Articles Posted in Discrimination – Religion

In Equal Employment Opportunity Commission v. Abercrombie & Fitch Stores, Inc., 575 U.S. ____ (2015), the United States Supreme Court delivered the straight-forward rule that employers “may not make an applicant’s religious practice, confirmed or otherwise, a factor in employment decisions.”

In this case, Abercrombie refused to hire a young Muslim woman named Samantha Elauf to work in one of its retail clothing stores because Ms. Elauf wore a headscarf. Abercrombie suspected that Ms. Elauf wore the headscarf in observance of her Muslim faith and simply did not want to accommodate the headscarf, claiming that it would violate the company’s “look policy” (which forbade employees from wearing “caps”). When the EEOC sued Abercrombie on behalf of Ms. Elauf for failing to make a reasonable accommodation for her religion, the company defended its actions by arguing that it did not “actually know” that the headscarf was a religious practice – it merely suspected that it was a religious practice. In other words, Abercrombie made the absurd argument that even though it actually believed the headscarf was a religious practice and the headscarf was indeed a religious practice, the company should nevertheless be allowed to discriminate against Ms. Elauf because Ms. Elauf did not specifically tell the company that the headscarf was a religious practice.

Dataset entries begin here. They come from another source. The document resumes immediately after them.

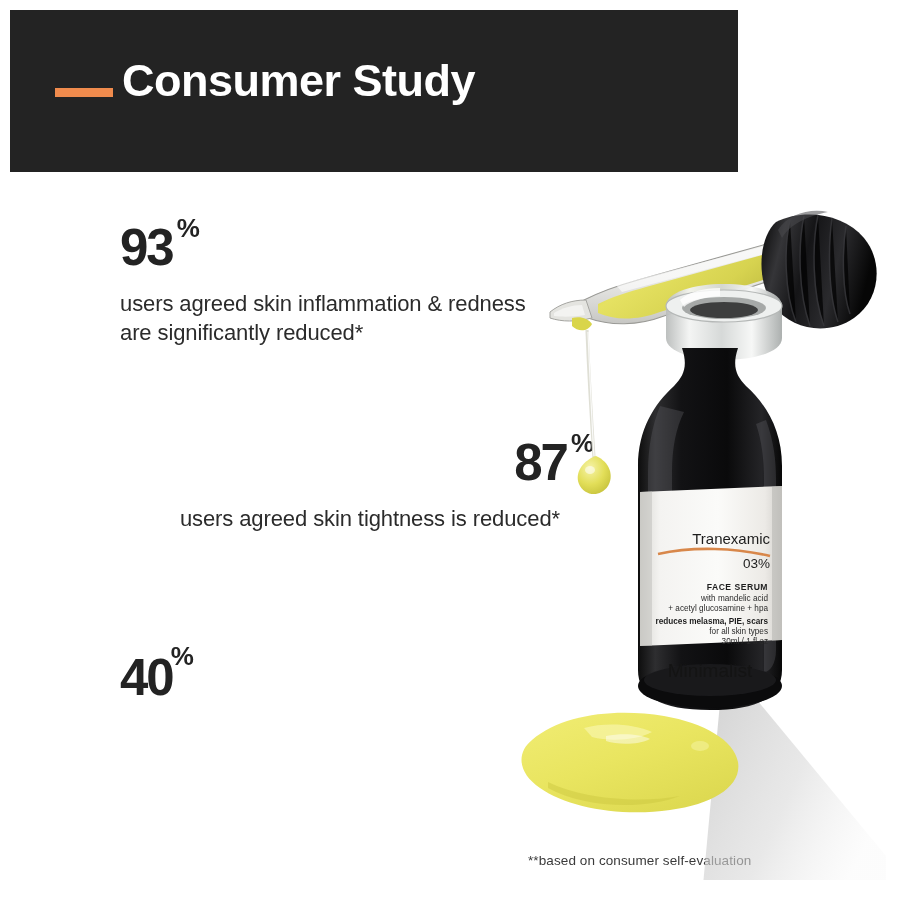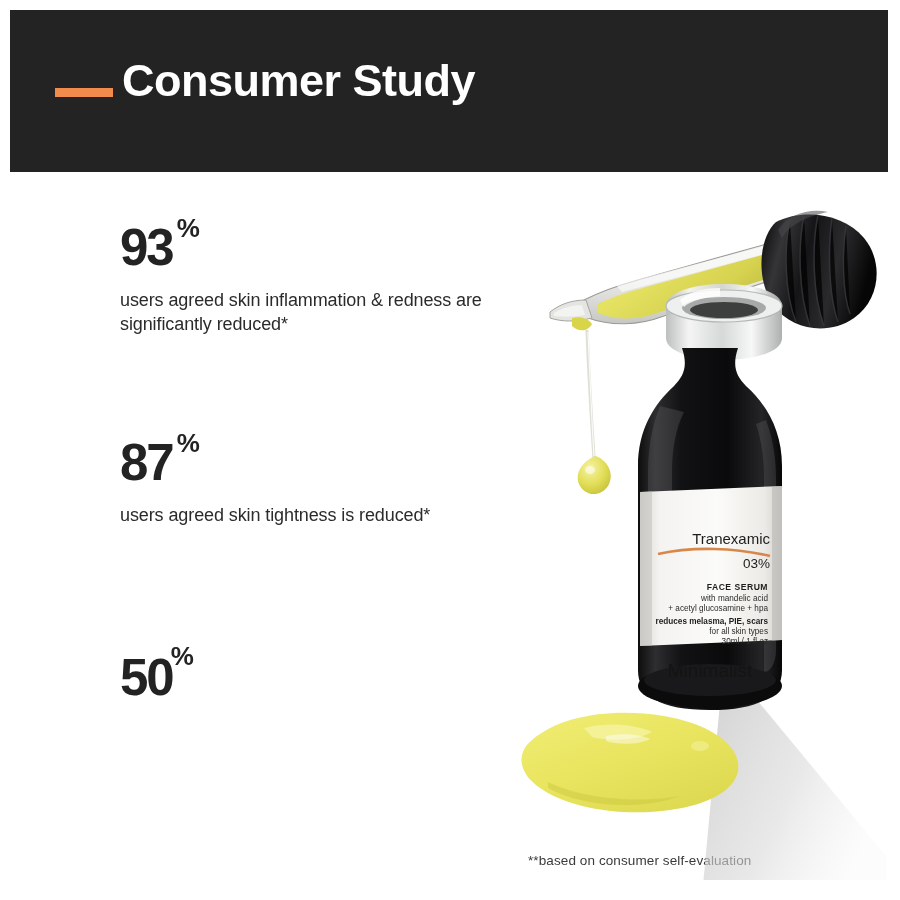--- a/index.html
+++ b/index.html
@@ -23,7 +23,7 @@
     position: absolute;
     left: 10px;
     top: 10px;
-    width: 878px;
+    width: 728px;
     height: 162px;
     background: #232323;
   }

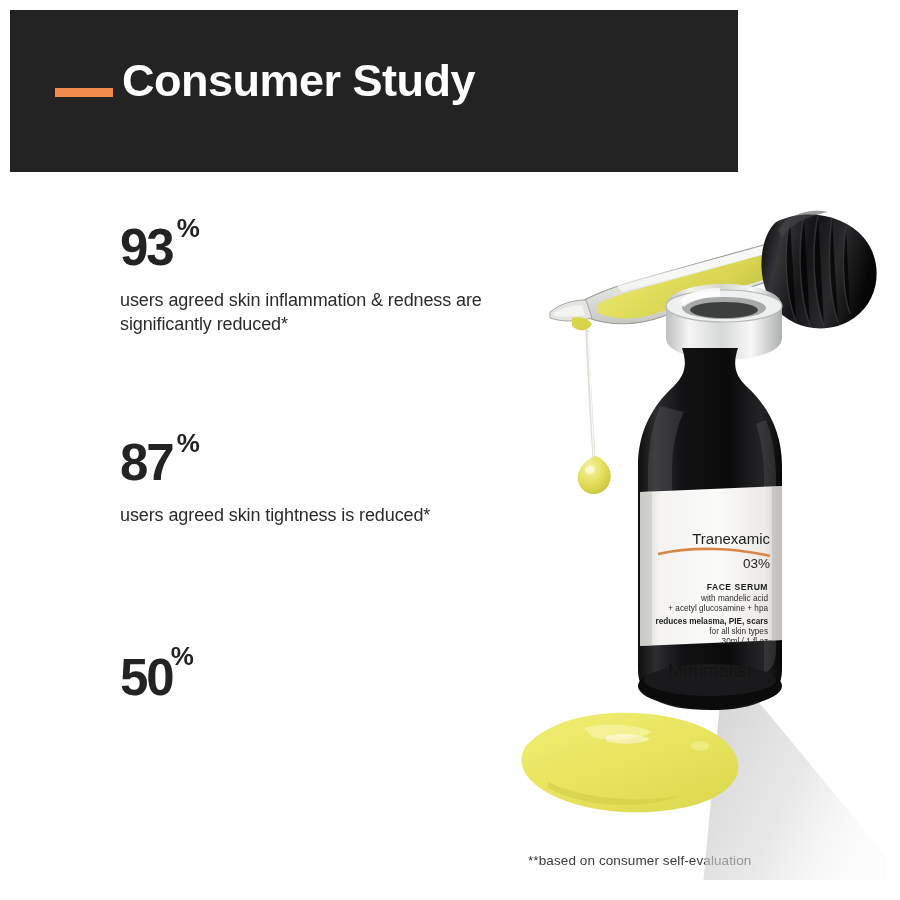--- a/index.html
+++ b/index.html
@@ -83,7 +83,7 @@
   }
   .stat-desc {
     margin-top: 16px;
-    font-size: 18px;
+    font-size: 22px;
     line-height: 1.32;
     color: #2b2b2b;
     letter-spacing: -0.1px;

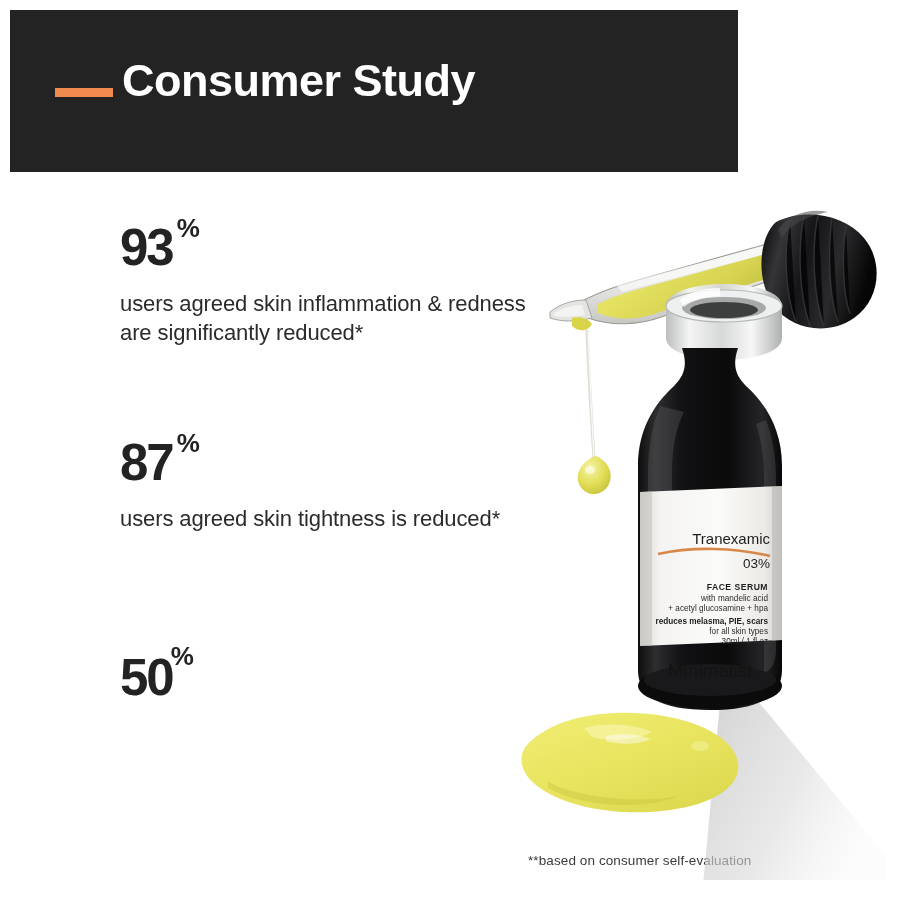--- a/index.html
+++ b/index.html
@@ -54,7 +54,7 @@
     width: 470px;
   }
   .stat-1 { top: 222px; }
-  .stat-2 { top: 437px; }
+  .stat-2 { top: 437px; text-align: right; }
   .stat-3 { top: 652px; }
 
   .stat-number-row {

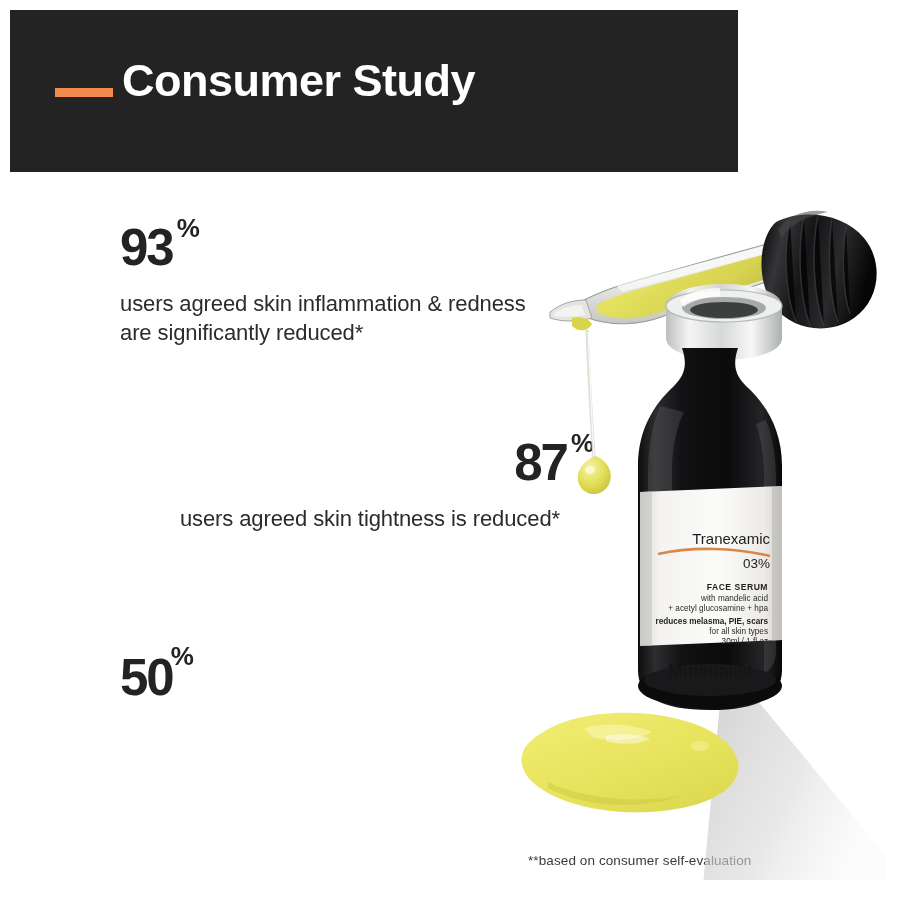--- a/index.html
+++ b/index.html
@@ -137,7 +137,7 @@
 
   <div class="stat-block stat-3">
     <div class="stat-number-row">
-      <span class="stat-number">50</span><span class="stat-pct tight">%</span>
+      <span class="stat-number">40</span><span class="stat-pct tight">%</span>
     </div>
   </div>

Luckily, the U.S. Supreme Court did not buy Abercrombie’s argument. The Court’s decision makes it clear that employers may not make employment decisions that are “motivated” by someone’s actual religious beliefs or practices, nor can it refuse to make reasonable accommodations for such religious practices, by simply claiming that the employee (or job applicant) never explicitly confirmed the company’s suspicions regarding their religious beliefs or practices.

It isn’t a great surprise that, when this U.S. Supreme Court jumped into the fray of cases determining when and under what circumstances a religious organization can discriminate against its employees, it favored the religious organization over the employee.

In Hosanna-Tabor Evangelical Lutheran Church & School v. EEOC, 565 U.S. ___ (Jan. 11, 2012), the U.S. Supreme Court held that a judicial doctrine that lower courts have developed and entitled the “ministerial exception” prohibited an employee from bringing a claim for disability discrimination against the church. In particular, the Court held where the employer is a religious organization and the employee is a minister, there can be no claim for disability discrimination against the employer. The Court basically held that a religious organization is exempt from anti-discrimination law when it comes to its actions towards employees whom can be characterized as ministers. The Court relied upon the Free Exercise Clause, and found that this protected the actions of the church towards its ministers, regardless of the actions discriminatory intent.

Score one for religious organizations. However, it should be noted, that although this was the first time the United States Supreme Court spoke up on this issue, this holding has been already adopted by lower courts.